Task instructions: A single number is wanted: how many lines of the data below include the string "Compare"?

Data for the task:
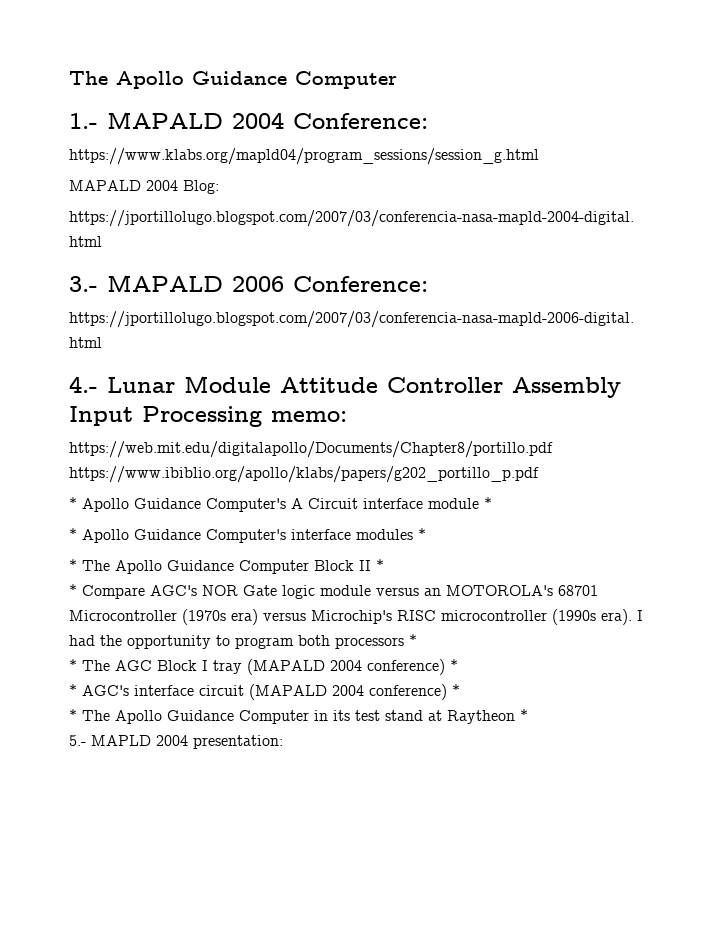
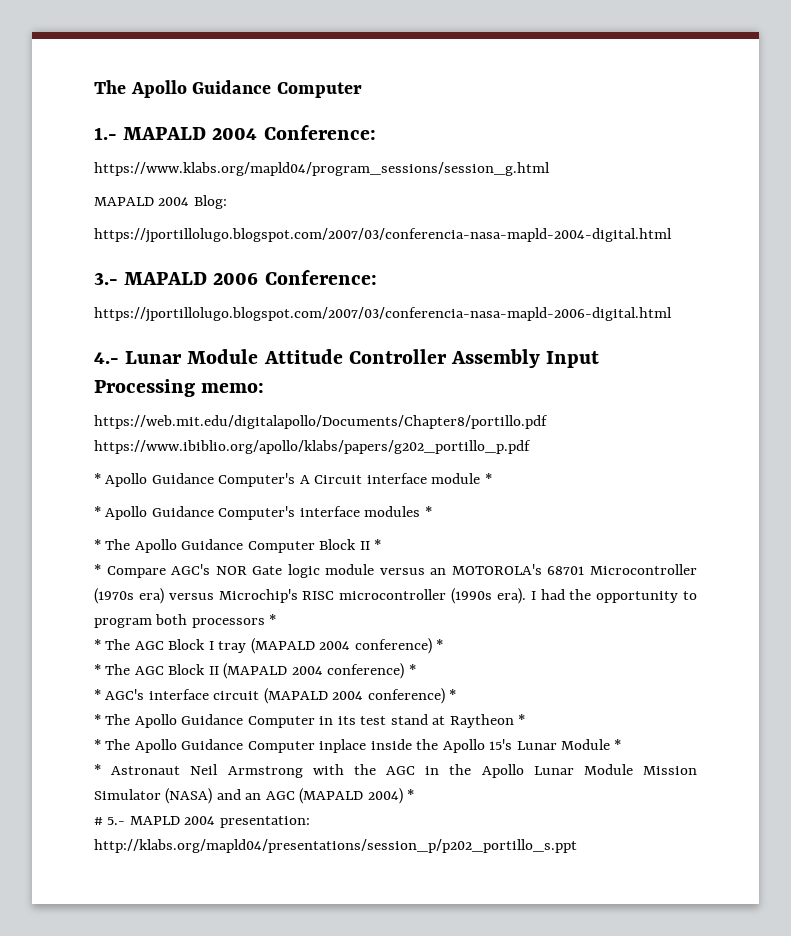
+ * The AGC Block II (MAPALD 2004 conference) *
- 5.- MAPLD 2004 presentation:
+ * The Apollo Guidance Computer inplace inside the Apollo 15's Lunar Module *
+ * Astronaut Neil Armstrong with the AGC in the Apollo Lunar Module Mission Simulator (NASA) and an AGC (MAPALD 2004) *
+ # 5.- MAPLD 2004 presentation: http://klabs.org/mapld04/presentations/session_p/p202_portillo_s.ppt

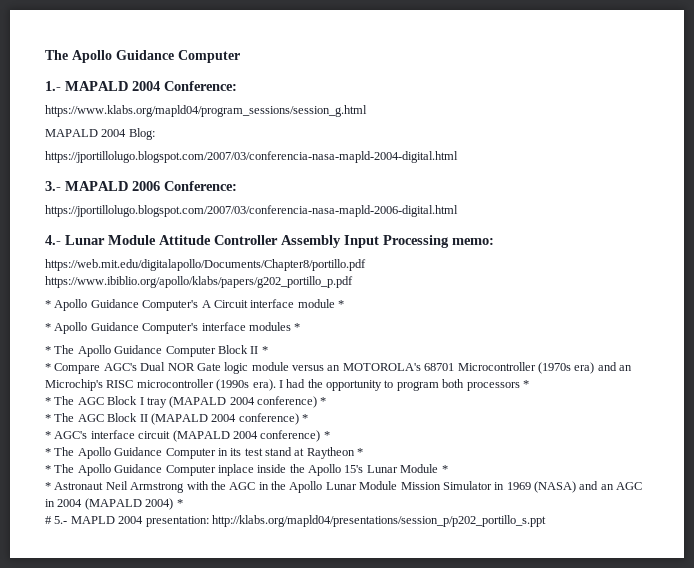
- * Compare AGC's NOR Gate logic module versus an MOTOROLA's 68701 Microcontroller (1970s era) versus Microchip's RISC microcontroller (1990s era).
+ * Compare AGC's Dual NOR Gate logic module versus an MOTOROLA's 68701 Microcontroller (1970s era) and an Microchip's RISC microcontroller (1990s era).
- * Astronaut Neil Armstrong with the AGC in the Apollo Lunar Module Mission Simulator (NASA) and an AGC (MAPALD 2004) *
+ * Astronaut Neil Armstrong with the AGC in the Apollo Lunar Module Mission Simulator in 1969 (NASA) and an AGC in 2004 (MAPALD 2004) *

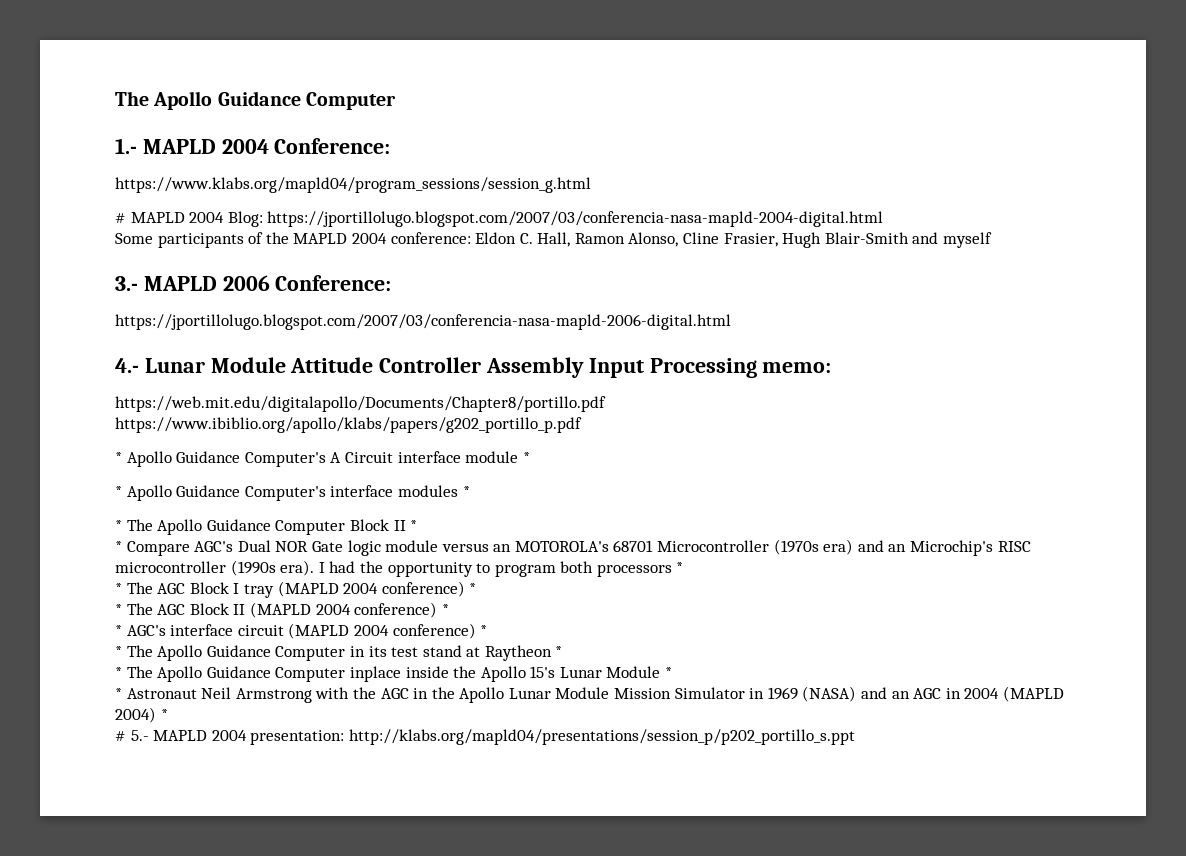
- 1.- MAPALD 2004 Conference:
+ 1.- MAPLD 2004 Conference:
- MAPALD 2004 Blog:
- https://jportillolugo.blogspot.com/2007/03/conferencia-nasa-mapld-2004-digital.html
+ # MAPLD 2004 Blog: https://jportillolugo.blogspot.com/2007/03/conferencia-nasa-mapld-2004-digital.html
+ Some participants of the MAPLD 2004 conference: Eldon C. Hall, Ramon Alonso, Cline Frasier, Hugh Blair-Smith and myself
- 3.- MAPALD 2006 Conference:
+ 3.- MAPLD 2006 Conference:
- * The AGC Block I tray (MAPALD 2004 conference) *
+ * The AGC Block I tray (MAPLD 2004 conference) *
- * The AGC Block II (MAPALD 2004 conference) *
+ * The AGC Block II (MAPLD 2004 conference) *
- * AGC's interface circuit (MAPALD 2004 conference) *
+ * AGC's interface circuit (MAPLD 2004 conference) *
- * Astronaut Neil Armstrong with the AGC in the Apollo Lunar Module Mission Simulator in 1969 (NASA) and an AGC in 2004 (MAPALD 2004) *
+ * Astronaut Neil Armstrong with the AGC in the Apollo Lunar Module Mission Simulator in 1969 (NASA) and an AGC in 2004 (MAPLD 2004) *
--
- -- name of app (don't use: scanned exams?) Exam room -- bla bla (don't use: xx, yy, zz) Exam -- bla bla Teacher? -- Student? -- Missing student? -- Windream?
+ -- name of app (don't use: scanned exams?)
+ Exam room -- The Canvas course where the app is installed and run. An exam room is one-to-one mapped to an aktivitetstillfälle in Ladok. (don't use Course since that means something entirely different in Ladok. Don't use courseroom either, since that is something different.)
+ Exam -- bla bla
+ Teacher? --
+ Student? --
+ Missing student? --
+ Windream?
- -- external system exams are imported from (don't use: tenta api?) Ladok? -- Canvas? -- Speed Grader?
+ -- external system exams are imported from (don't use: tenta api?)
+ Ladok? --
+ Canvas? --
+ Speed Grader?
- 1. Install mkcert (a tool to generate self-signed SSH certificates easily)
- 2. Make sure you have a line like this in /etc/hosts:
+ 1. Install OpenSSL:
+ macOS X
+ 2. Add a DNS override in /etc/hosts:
--
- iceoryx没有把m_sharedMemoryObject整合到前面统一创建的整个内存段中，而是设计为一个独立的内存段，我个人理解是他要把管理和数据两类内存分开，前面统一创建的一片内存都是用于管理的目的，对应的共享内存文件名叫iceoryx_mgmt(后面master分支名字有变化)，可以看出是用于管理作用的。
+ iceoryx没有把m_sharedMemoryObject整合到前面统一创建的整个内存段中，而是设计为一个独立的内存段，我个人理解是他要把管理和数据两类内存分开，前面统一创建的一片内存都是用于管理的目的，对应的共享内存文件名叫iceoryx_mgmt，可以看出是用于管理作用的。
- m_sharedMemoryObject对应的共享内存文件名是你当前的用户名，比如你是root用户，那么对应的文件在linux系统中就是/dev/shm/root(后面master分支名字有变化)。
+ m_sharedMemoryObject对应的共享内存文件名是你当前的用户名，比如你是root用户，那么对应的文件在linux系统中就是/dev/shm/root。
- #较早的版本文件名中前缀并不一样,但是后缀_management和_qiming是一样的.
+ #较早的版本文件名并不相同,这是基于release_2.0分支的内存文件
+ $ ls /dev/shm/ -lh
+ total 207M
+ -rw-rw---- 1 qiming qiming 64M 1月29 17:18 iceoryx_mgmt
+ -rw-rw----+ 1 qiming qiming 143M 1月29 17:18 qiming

Written reply: 2